Director Service and Independence Notes
- Independent directors identified by the company include W. Kyle Green, Robert Lighthizer, and Linda McMahon; Nunes is not listed among independent directors as he serves as CEO and Chairman .
- 2024 board attendance: Nunes attended 5 of 5 meetings; all incumbents attended >75% of their committee meetings .
Investment Implications
- Pay‑for‑performance alignment: 2024 equity awards are time‑based RSUs (no disclosed performance hurdles), and a $600k transaction bonus tied to deal completion; this tilts toward retention rather than performance conditioning, while compensation actually paid rose sharply alongside large RSU grant values .

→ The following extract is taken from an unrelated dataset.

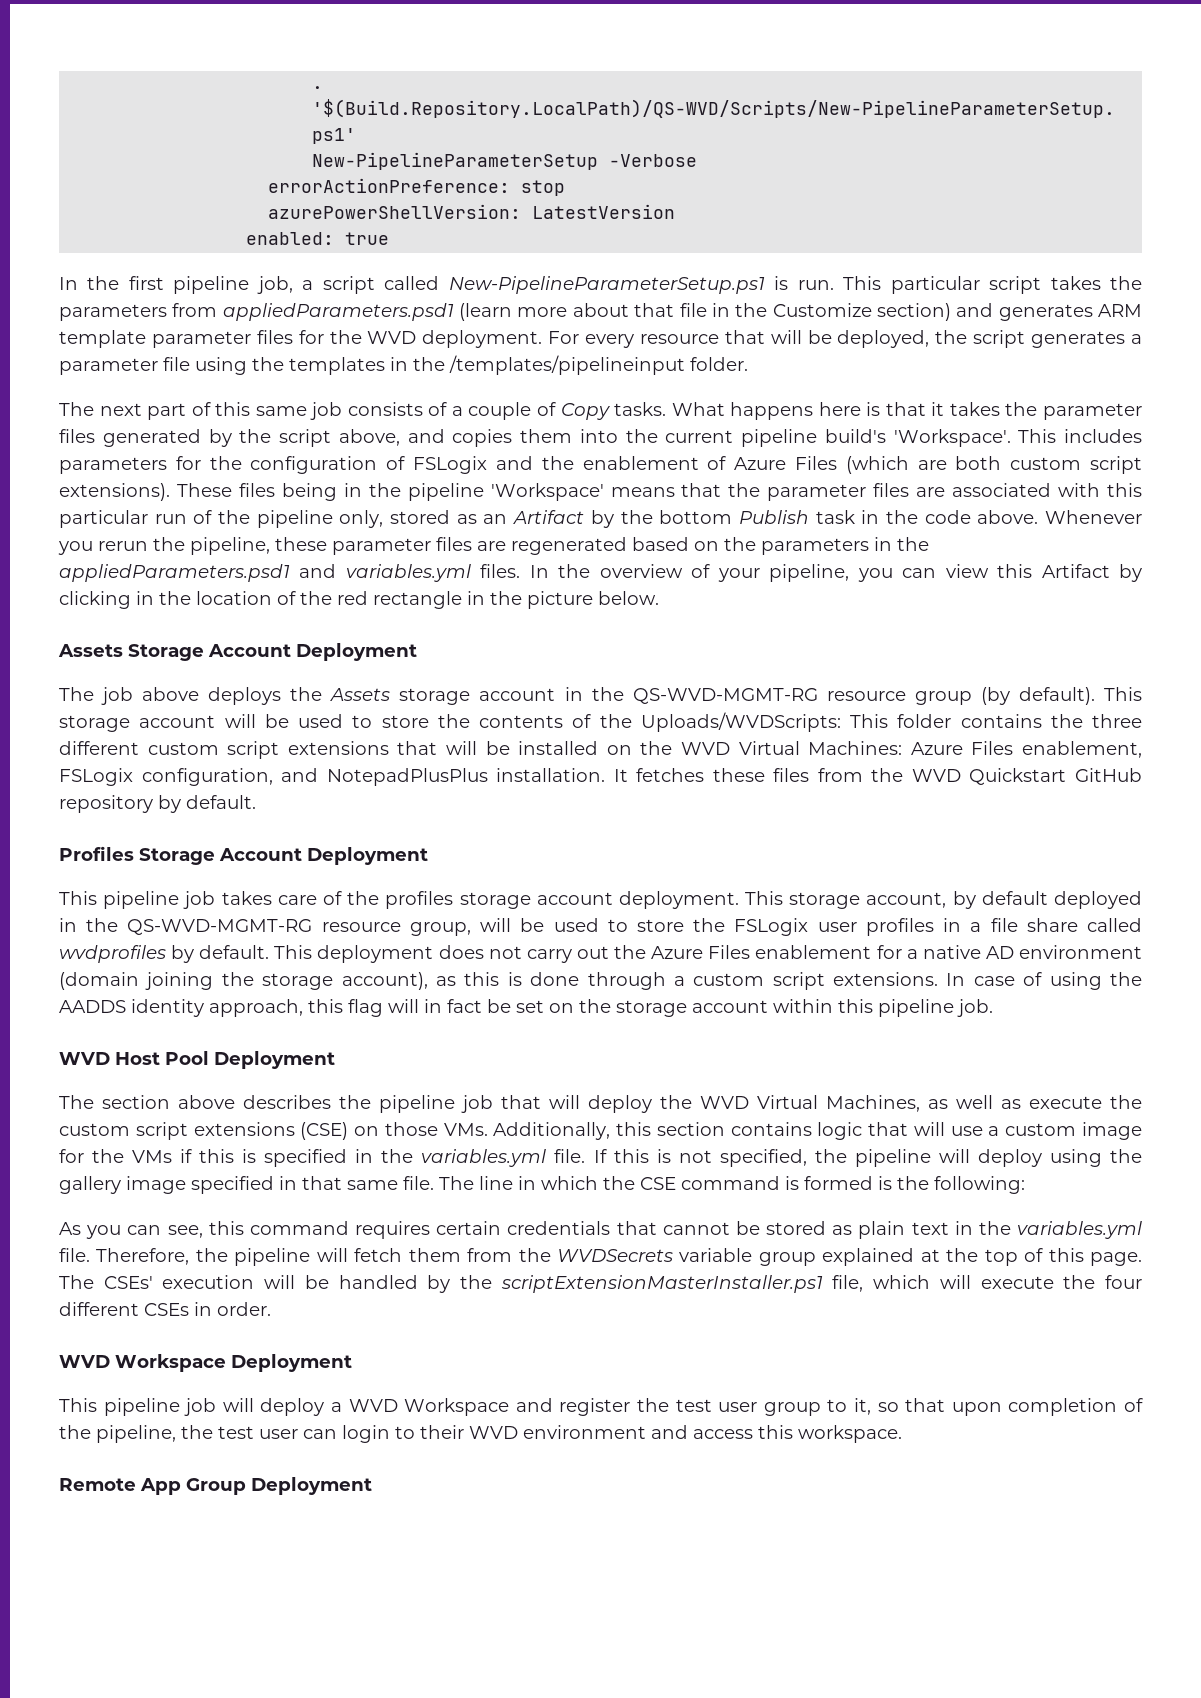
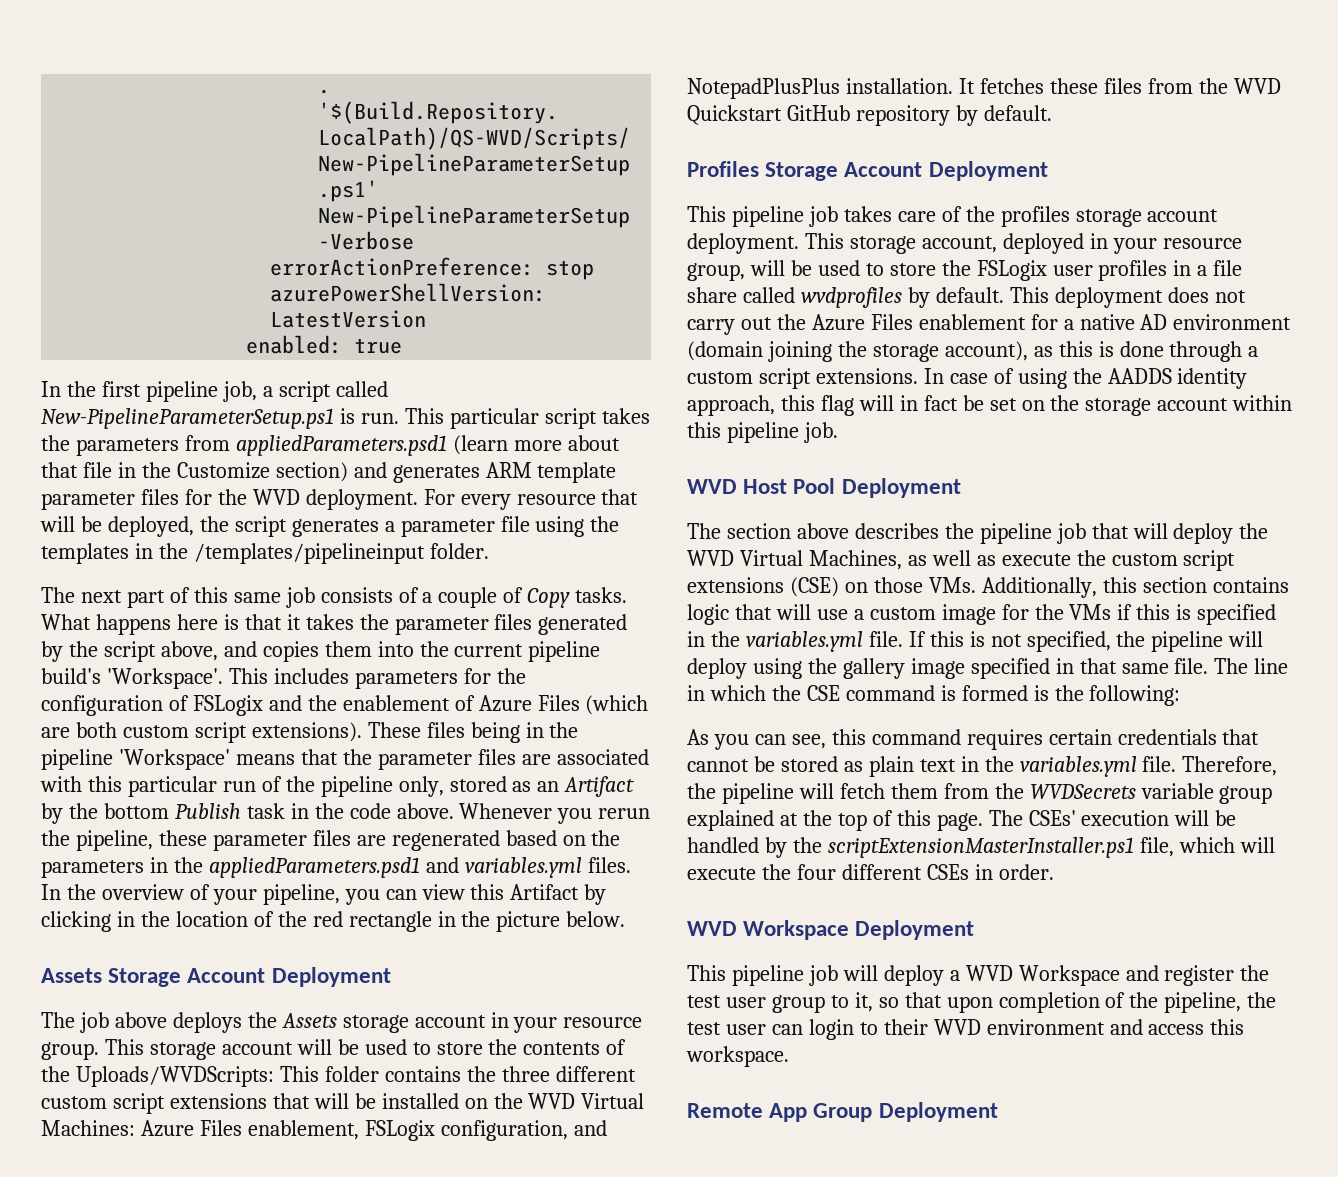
[591,687,1095,705] the QS-WVD-MGMT-RG resource group (by default). -> [513,1017,643,1033] [41,1042,99,1060] your resource group.
[952,891,1142,909] [59,918,313,935] by default deployed in the QS-WVD-MGMT-RG -> [1002,233,1157,254] deployed in your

- Supply/vesting overhang: With 975,244 unvested RSUs at 12/31/2024 and quarterly vesting through Mar 2027, plus later piggyback rights deeming inclusion of all registrable securities, there is potential periodic sell‑pressure as tranches vest and registration capacity exists .
- Alignment and risk controls: Policy bans pledging/margin and hedging, reducing forced‑sale and misalignment risks; lock‑up conditions imposed post‑merger partially mitigated early sale risk but have term/price release triggers .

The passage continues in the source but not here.